Your instructions.
Using the entries below, copy out all lines where "table" is found.

[Records from a data collection]
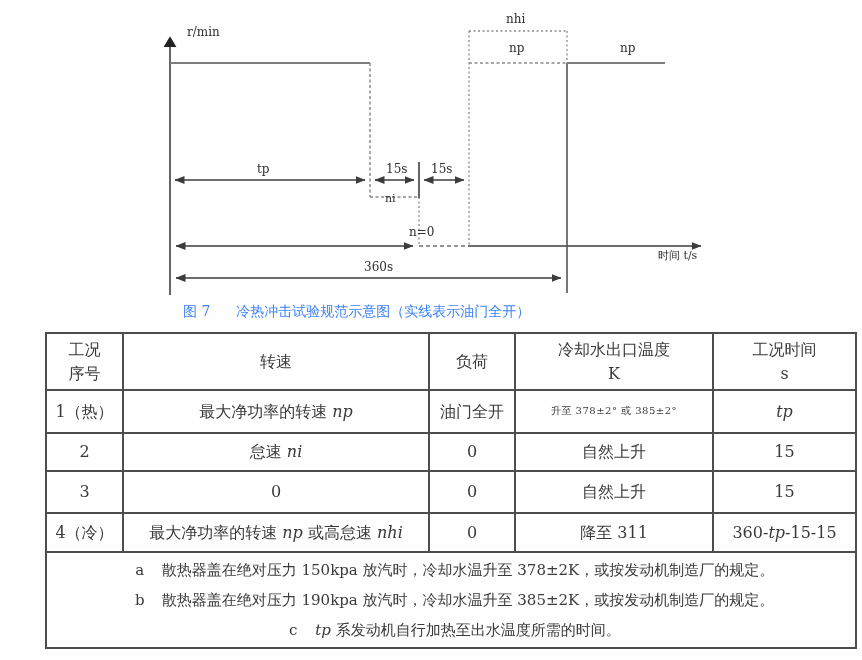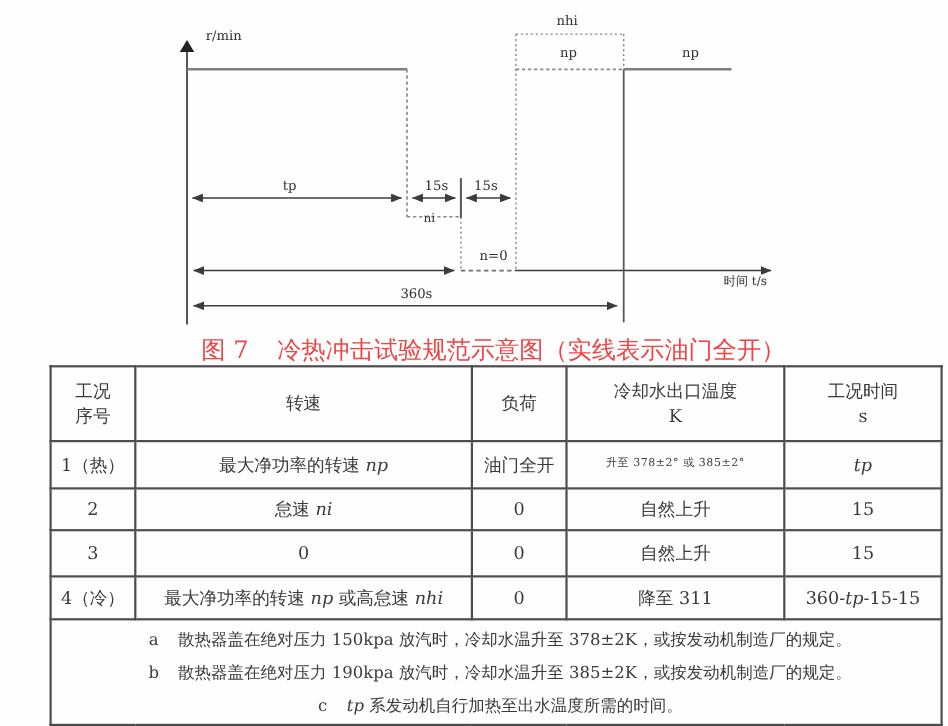--- a/index.html
+++ b/index.html
@@ -9,21 +9,21 @@
   }
   
   .figure{position:absolute;left:0;top:0;width:862px;height:330px;}
   .figure svg{position:absolute;left:0;top:0;}
   .diag-label{
     position:absolute;font-size:12px;line-height:13px;color:#2f2f2f;white-space:nowrap;
     font-family:"DejaVu Serif","Liberation Serif",serif;
   }
   .diag-label.small{font-size:11px;}
   .caption{
-    position:absolute;left:183px;top:303px;font-size:22px;color:#ef4444;white-space:nowrap;
+    position:absolute;left:183px;top:303px;font-size:14px;color:#3b82f6;white-space:nowrap;
   }
   .caption .cap-no{margin-right:26px;}
   
   table.spec{
     position:absolute;left:45px;top:332px;width:810px;
     border-collapse:collapse;table-layout:fixed;color:#3a3a3a;
   }
   table.spec td{
     border:2px solid #4d4d4d;text-align:center;vertical-align:middle;
     font-size:16px;padding:2px 4px;line-height:1.45;
@@ -76,39 +76,39 @@
     </svg>
 
     <span class="diag-label" style="left:187px;top:26px;text-align:center;">r/min</span>
     <span class="diag-label" style="left:506px;top:13px;">nhi</span>
     <span class="diag-label" style="left:509px;top:42px;">np</span>
     <span class="diag-label" style="left:620px;top:42px;">np</span>
     <span class="diag-label" style="left:257px;top:163px;">tp</span>
     <span class="diag-label" style="left:386px;top:163px;">15s</span>
     <span class="diag-label" style="left:431px;top:163px;">15s</span>
     <span class="diag-label small" style="left:385px;top:192px;">ni</span>
-    <span class="diag-label" style="left:436px;top:226px;">n=0</span>
+    <span class="diag-label" style="left:409px;top:226px;">n=0</span>
     <span class="diag-label" style="left:364px;top:261px;">360s</span>
     <span class="diag-label small" style="left:658px;top:249px;">时间 t/s</span>
   </div>
 
   <div class="caption">
     <span class="cap-no">图 7</span><span>冷热冲击试验规范示意图（实线表示油门全开）</span>
   </div>
 
   <table class="spec">
     <colgroup>
       <col style="width:77px">
         <col style="width:306px">
         <col style="width:86px">
         <col style="width:198px">
         <col style="width:143px">
     </colgroup>
     <tbody>
-        <tr style="height:68px;">
+        <tr style="height:57px;">
       <td>
         <div>工况</div>
         <div>序号</div>
       </td>
       <td>转速</td>
       <td>负荷</td>
       <td>
         <div>冷却水出口温度</div>
         <div>K</div>
       </td>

Exercise solution.
   table.spec{
     border-collapse:collapse;table-layout:fixed;color:#3a3a3a;
   table.spec td{
   <table class="spec">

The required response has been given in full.